Content starts
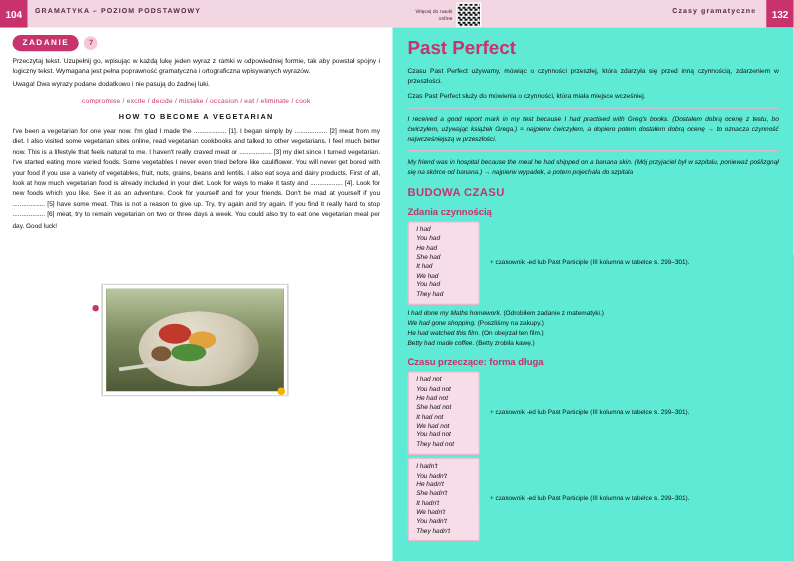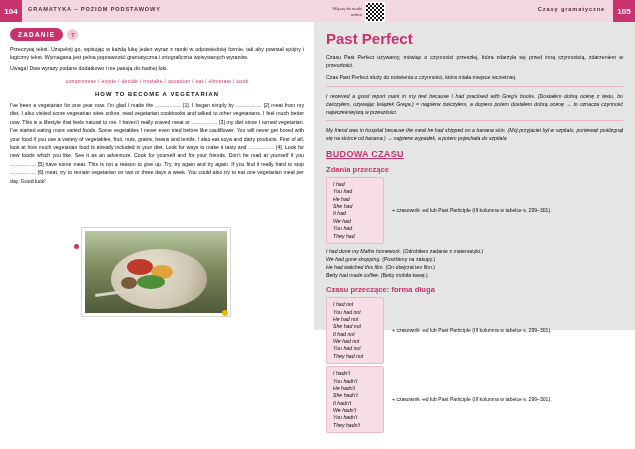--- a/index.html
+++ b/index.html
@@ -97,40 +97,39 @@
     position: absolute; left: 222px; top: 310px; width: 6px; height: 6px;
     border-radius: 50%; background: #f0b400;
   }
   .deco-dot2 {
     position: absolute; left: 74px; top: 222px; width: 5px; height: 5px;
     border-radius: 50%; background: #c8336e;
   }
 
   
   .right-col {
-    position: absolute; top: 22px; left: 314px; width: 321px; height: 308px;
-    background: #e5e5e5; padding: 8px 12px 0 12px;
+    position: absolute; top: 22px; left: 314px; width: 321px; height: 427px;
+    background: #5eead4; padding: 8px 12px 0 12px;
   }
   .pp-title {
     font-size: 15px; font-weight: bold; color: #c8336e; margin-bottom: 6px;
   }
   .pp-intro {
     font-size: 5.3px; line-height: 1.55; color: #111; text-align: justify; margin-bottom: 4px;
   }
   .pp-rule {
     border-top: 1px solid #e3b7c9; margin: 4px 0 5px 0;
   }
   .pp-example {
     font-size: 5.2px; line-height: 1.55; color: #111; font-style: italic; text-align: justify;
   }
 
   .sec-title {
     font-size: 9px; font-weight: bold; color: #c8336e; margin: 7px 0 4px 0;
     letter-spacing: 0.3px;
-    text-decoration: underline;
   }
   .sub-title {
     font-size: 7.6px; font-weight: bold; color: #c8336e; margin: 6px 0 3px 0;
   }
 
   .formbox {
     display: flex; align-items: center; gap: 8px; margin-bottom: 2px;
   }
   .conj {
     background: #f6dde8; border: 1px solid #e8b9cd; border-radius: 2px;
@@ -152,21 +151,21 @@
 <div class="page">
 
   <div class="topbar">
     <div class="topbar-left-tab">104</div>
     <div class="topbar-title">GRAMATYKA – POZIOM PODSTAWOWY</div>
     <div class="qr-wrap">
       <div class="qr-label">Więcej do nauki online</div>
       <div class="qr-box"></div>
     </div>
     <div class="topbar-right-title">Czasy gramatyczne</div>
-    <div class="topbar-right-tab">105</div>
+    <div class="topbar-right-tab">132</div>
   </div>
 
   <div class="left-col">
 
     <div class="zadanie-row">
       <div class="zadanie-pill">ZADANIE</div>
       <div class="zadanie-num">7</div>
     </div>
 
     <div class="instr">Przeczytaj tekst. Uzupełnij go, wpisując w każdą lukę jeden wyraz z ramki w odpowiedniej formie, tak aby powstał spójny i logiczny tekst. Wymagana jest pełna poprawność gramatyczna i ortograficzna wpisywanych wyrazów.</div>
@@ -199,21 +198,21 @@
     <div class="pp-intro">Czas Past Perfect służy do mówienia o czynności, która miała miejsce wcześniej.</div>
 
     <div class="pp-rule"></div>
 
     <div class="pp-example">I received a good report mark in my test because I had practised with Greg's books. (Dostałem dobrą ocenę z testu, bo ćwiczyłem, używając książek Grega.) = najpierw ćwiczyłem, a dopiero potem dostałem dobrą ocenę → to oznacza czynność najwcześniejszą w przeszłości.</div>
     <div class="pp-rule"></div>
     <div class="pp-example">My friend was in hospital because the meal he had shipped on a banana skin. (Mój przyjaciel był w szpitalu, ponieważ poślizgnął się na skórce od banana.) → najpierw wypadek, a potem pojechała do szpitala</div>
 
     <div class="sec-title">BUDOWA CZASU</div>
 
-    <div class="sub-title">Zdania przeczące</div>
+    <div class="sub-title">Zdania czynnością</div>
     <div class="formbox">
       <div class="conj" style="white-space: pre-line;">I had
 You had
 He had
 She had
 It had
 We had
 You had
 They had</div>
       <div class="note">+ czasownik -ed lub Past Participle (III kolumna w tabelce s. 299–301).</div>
Content ends
Content starts
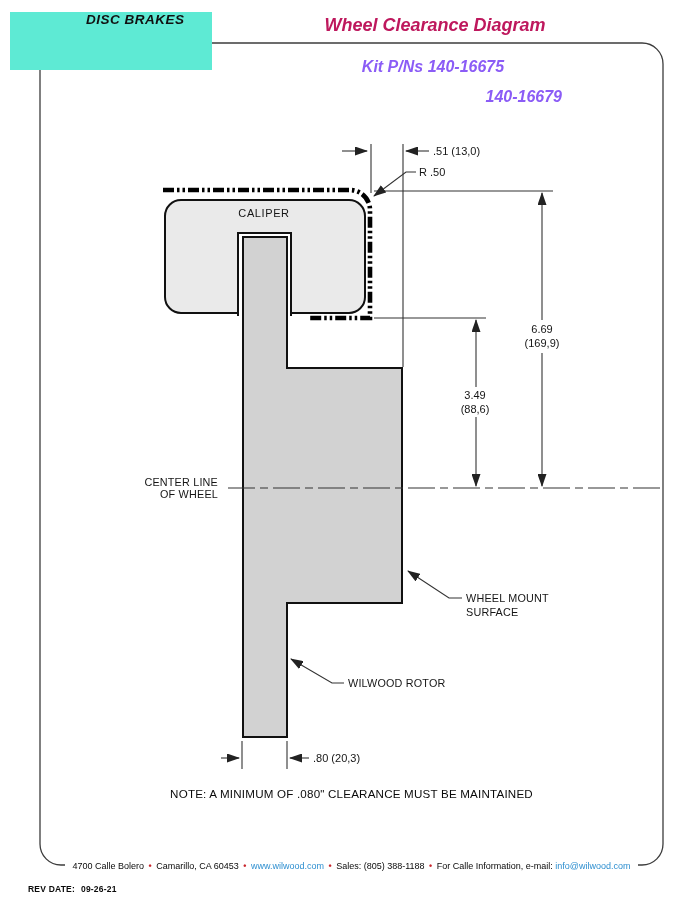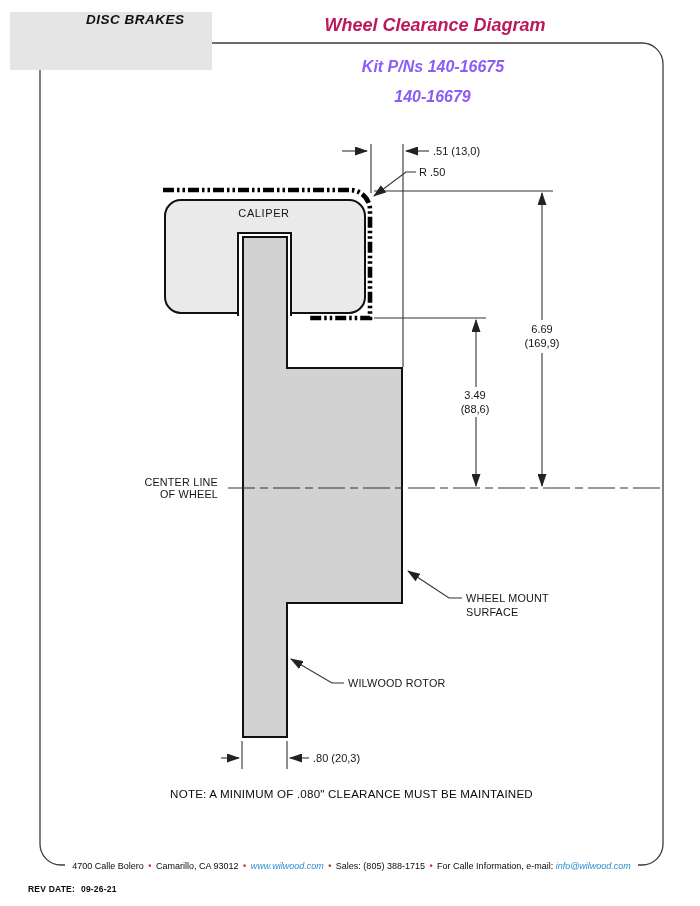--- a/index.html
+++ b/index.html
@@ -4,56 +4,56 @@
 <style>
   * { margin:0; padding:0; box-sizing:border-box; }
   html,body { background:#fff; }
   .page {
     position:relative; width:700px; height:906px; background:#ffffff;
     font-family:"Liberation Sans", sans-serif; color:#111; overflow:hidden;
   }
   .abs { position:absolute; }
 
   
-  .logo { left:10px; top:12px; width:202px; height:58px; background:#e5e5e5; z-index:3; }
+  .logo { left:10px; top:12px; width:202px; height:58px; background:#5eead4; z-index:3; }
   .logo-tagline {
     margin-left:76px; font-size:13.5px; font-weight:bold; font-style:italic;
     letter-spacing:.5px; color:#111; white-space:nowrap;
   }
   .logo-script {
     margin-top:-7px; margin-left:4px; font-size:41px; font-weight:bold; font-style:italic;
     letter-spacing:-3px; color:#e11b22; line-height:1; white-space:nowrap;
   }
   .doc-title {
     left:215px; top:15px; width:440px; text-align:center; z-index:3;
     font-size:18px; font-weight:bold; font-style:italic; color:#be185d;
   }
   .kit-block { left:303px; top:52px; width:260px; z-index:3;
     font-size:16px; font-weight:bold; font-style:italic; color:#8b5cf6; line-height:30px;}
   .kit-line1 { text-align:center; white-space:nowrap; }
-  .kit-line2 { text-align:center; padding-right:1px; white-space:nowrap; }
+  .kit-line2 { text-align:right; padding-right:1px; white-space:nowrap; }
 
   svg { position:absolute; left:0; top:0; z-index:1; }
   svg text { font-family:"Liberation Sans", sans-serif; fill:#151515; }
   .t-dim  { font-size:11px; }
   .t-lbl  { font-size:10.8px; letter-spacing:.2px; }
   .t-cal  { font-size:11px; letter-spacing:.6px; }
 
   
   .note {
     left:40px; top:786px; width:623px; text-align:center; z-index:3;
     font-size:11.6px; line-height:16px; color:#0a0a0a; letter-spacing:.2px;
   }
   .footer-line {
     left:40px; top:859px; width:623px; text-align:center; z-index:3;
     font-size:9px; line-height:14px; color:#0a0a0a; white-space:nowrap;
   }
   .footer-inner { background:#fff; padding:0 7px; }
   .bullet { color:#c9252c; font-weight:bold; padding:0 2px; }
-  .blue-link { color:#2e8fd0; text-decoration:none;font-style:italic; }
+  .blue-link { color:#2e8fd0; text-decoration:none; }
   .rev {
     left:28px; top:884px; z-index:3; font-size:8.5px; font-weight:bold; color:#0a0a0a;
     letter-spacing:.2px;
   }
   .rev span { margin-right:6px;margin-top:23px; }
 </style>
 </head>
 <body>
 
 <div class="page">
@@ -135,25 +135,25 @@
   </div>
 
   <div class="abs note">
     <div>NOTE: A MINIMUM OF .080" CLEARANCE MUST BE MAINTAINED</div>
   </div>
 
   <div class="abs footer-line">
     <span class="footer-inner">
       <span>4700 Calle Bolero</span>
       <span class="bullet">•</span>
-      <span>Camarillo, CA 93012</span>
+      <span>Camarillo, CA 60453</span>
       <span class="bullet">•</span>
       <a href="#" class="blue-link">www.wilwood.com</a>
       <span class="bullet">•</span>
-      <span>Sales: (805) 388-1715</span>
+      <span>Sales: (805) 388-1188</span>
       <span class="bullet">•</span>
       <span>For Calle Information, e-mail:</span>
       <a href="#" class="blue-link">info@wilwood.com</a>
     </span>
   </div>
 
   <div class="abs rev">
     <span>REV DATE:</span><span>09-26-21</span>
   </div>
Content ends
Content starts
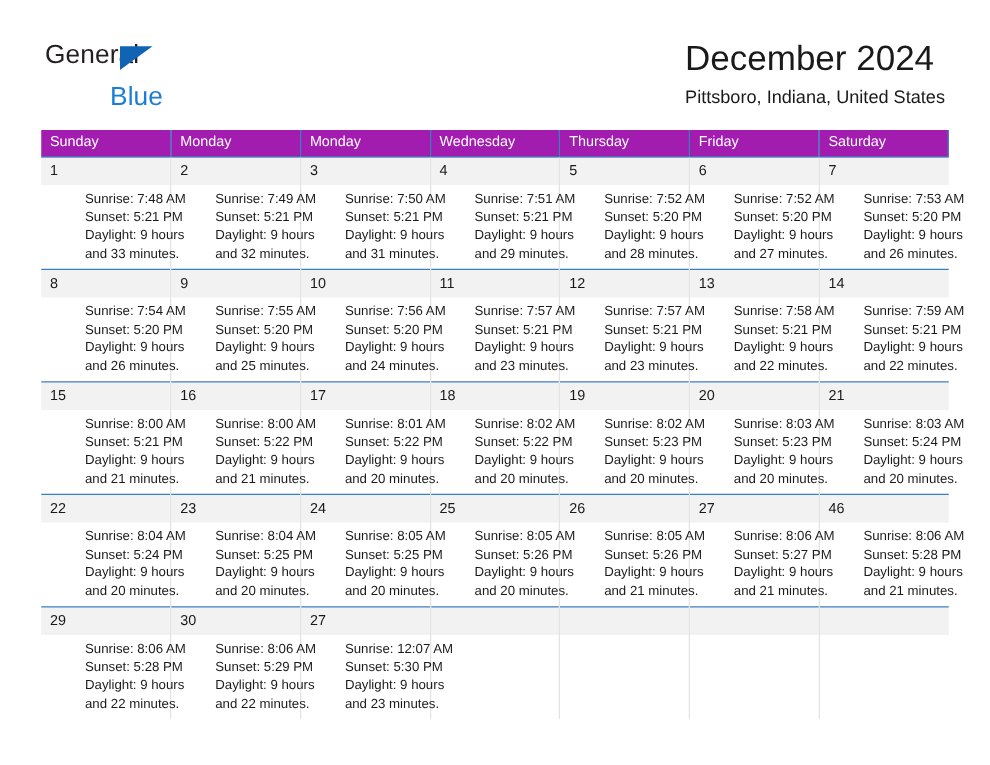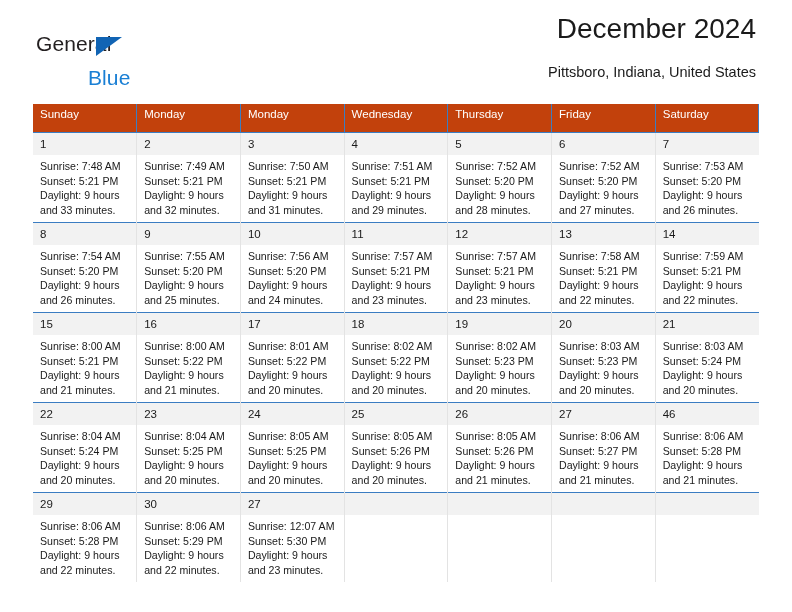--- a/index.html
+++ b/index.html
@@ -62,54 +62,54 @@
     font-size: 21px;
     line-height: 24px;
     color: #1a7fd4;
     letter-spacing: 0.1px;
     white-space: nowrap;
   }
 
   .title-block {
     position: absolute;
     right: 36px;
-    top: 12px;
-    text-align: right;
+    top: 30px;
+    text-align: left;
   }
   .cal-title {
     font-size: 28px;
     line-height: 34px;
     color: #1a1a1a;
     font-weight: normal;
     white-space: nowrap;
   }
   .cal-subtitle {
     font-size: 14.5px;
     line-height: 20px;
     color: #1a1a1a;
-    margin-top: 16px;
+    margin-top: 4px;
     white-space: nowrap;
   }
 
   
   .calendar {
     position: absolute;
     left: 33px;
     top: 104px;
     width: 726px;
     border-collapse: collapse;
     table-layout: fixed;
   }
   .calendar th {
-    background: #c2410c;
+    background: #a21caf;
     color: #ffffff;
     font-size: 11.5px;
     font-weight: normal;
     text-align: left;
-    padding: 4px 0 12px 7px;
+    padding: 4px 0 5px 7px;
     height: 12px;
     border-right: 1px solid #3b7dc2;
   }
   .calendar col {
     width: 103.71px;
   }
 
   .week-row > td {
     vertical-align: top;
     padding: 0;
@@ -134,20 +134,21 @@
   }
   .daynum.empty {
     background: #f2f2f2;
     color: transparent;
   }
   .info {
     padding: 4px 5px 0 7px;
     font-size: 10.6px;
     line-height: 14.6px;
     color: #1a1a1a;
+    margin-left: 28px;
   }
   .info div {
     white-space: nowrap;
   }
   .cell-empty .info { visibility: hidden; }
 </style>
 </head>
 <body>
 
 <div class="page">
Content ends
Among the lines above, find the one with "position:relative; width:700px; height:906px;" and the one with "margin-left:76px; font-size:13.5px; font-weight:bold;". Quote both and everything between them, exactly.

     position:relative; width:700px; height:906px; background:#ffffff;
     font-family:"Liberation Sans", sans-serif; color:#111; overflow:hidden;
   }
   .abs { position:absolute; }
 
   
-  .logo { left:10px; top:12px; width:202px; height:58px; background:#e5e5e5; z-index:3; }
+  .logo { left:10px; top:12px; width:202px; height:58px; background:#5eead4; z-index:3; }
   .logo-tagline {
     margin-left:76px; font-size:13.5px; font-weight:bold; font-style:italic;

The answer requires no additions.